The NADP⁺-dependent IDH1 mutation and its relevance for glioblastoma patient survival

The metabolic consequences of the NADP⁺- dependent isocitrate dehydrogenase (IDH) 1 mutation was studied quantitatively in glioblastoma, the most aggressive form of brain tumor. The mutation is found in 70-80% of secondary glioblastoma. Metabolic rewiring of cells due to the mutation causes gliomagenesis by the production of 2-hydroxyglutarate. On the other hand, glioblastoma patients with the IDH1 mutation have a significant survival benefit of approx. one year.

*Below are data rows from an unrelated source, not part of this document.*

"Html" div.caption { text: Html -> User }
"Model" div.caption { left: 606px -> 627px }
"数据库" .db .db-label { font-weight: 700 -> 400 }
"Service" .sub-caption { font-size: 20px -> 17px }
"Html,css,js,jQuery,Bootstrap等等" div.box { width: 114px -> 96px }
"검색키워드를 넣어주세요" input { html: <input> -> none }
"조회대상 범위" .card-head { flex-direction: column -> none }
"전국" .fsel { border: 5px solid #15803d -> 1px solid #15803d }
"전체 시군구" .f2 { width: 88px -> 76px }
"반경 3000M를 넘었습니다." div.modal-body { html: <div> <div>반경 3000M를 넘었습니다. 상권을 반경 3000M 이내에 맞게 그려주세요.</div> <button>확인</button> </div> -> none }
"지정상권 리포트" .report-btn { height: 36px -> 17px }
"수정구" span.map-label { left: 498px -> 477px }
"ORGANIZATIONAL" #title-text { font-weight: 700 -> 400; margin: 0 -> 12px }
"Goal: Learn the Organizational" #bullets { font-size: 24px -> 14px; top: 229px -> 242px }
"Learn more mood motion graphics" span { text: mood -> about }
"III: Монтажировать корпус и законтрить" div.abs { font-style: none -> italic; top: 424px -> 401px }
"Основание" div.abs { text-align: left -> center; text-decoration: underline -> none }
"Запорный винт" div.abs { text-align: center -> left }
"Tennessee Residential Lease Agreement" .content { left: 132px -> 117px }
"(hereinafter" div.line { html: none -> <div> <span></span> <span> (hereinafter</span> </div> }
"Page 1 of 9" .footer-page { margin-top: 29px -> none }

We found that the NADPH production capacity in glioblastoma is reduced by 38% when IDH1 is mutated [1]. We hypothesized that this reduced production capacity of NADPH, a major metabolite involved in detoxification processes, renders glioblastoma cells less resistant against irradiation and chemotherapy and thus prolong patient survival [2]. We also demonstrated that cellular metabolism is rewired in IDH1-mutated glioblastoma cells by elevated mitochondrial activity [3]. Further metabolic studies of human and rodent tissues showed that IDH activity is responsible for 65% of the NADPH production capacity in human brain and only for 15% in rodent brain whereas the pentose phosphate pathway was responsible for 85% of the NADPH production capacity in rodent tissues [4]. It explains why the pentose phosphate pathway was always linked with cancer and not IDH because most studies on metabolism and cancer have been performed in rodents. In conclusion, our metabolic study strongly suggests that the reduced NADPH production capacity in IDH1-mutated gliomablastoma makes cancer cells less resistant and as a consequence is at least partly responsible for prolonged patient survival.